Saturday, August 12, 2006

Pray at School, or Else

The Daily Oklahoman is reporting that a religious discimination lawsuit has been filed against the Hardesty Public Schools in Texas County, Oklahoma. Allegedly, prayer is mandatory for members of the girls basketball team in that school system. Here's a quote:

The lawsuit contends school officials removed Smalkowski's daughter from the girls basketball team in November 2004 after she refused to participate in a recitation of the Lord's Prayer at the coach's direction. They used false accusations as a pretext for the move, the lawsuit states.
Sadly, evangelical Christians all over the country probably think the coach and the school system were just trying to bear witness to their faith.

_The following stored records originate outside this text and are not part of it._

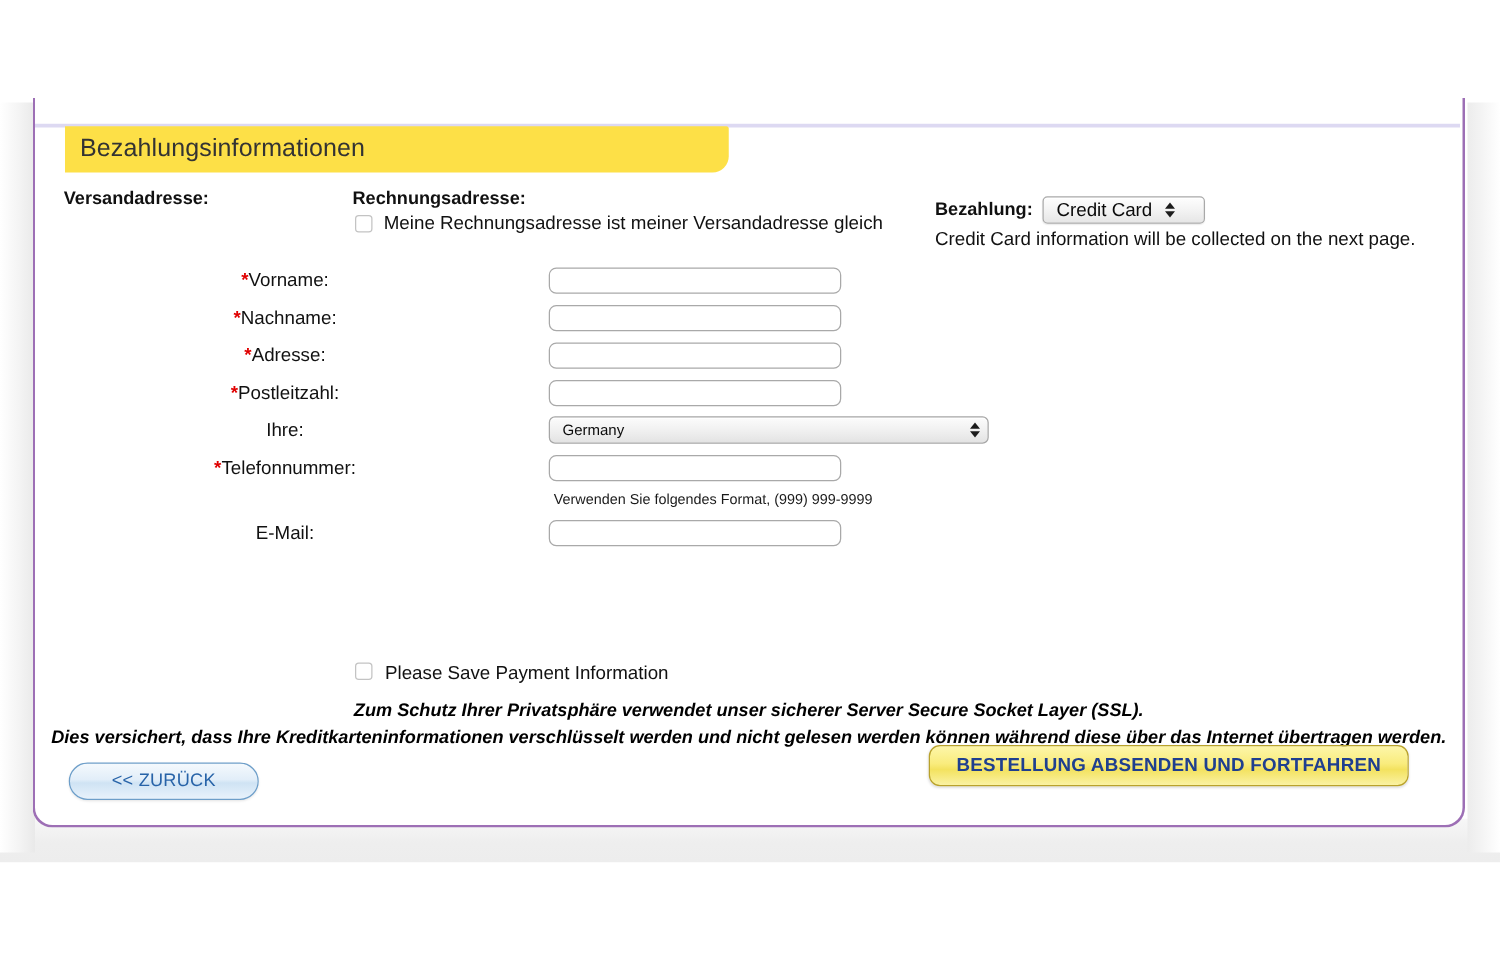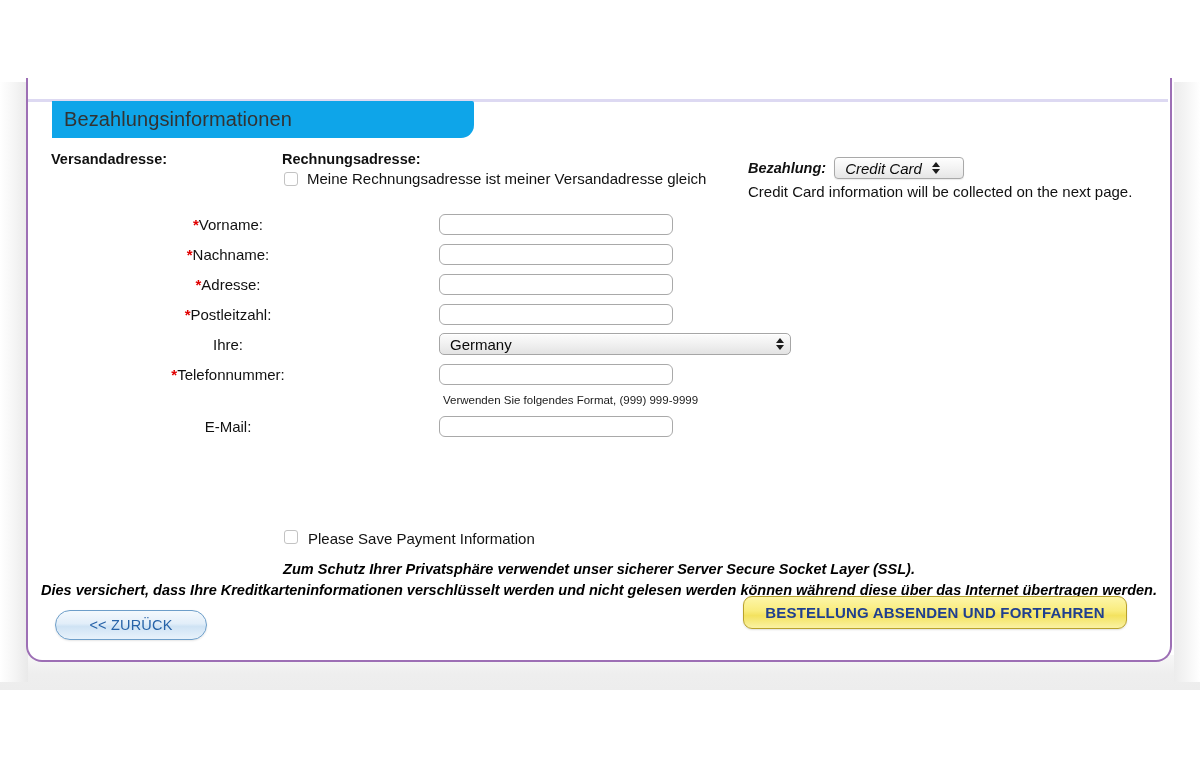--- a/index.html
+++ b/index.html
@@ -89,9 +89,9 @@
     position: absolute;
     left: 24px;
     top: 23px;
-    width: 422px;
+    width: 531px;
     height: 37px;
-    background: #0ea5e9;
+    background: #fde047;
     border-bottom-right-radius: 13px;
     border-top-right-radius: 2px;
     display: flex;

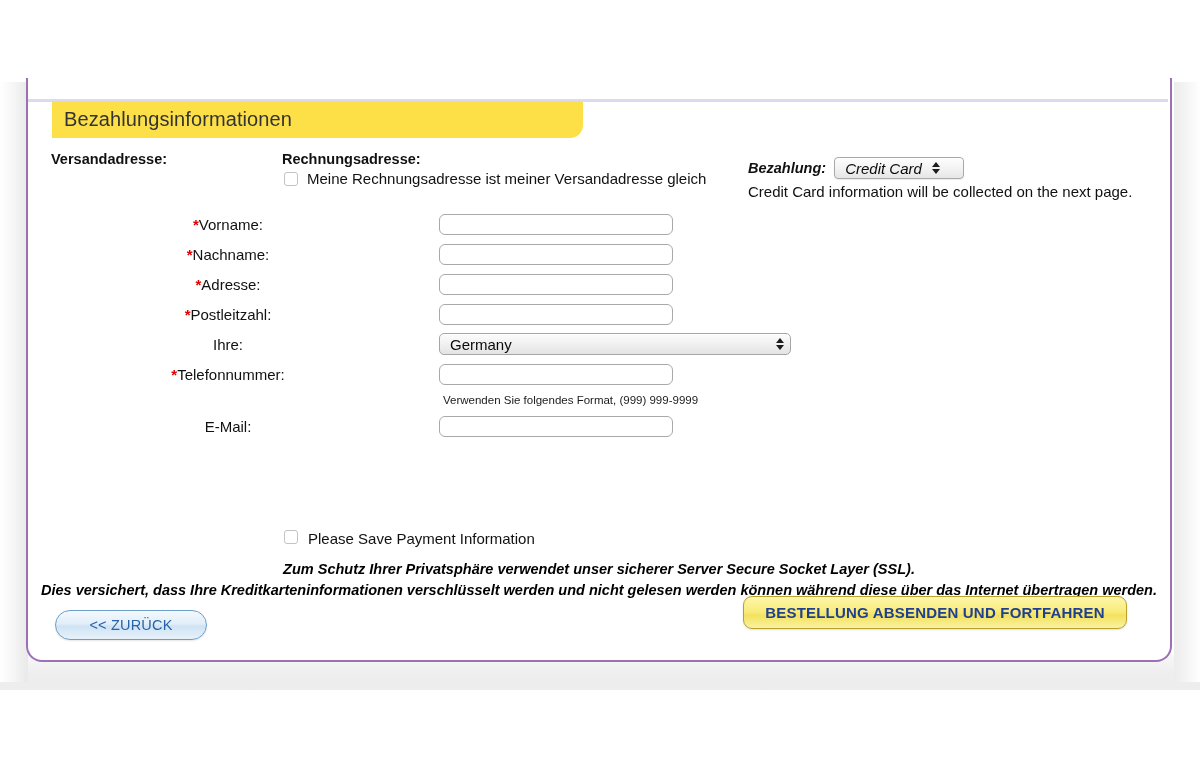--- a/index.html
+++ b/index.html
@@ -146,7 +146,6 @@
     top: 79px;
     display: flex;
     align-items: center;
-    font-style: italic;
   }
   .pay-label {
     font-size: 14.5px;

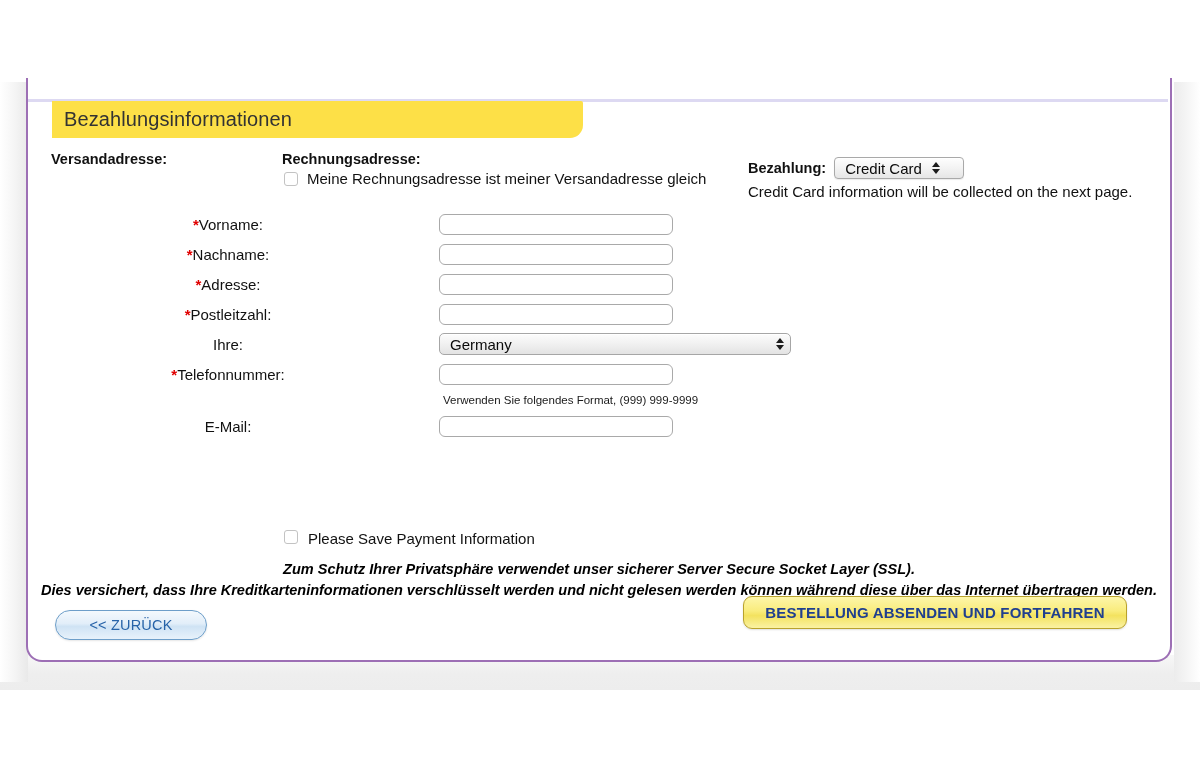--- a/index.html
+++ b/index.html
@@ -255,7 +255,7 @@
     padding: 0 6px 0 10px;
   }
   .country-value {
-    font-size: 15px;
+    font-size: 12px;
     color: #0a0a0a;
   }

What kind of testimony is this? How does it square with the command to stop standing on street corners to trumpet your prayers, but go to a closet and pray in secret?

2 comments:

P M Prescott said...

Just a little R-E-S-P-E-C-T would have gone a long way with that coach. Something his is supposed to instill in his players.

Michael Westmoreland-White, Ph.D. said...

One reason I am so much a defender of church/state separation is that, even though the school prayer court decisions had already been passed, my grade school ignored them. They tried to intimidate a young Jewish kid into praying the Lord's Prayer. I told my father and he called in the ACLU--and our house was egged and Dad nearly lost his job.

When conservatives tell me that there are no theocratic tendencies in their movement--I know better.
Nothing ever stopped me from praying silently in school--and now kids can easily meet in after school clubs, etc. But we MUST stop this religious bullying.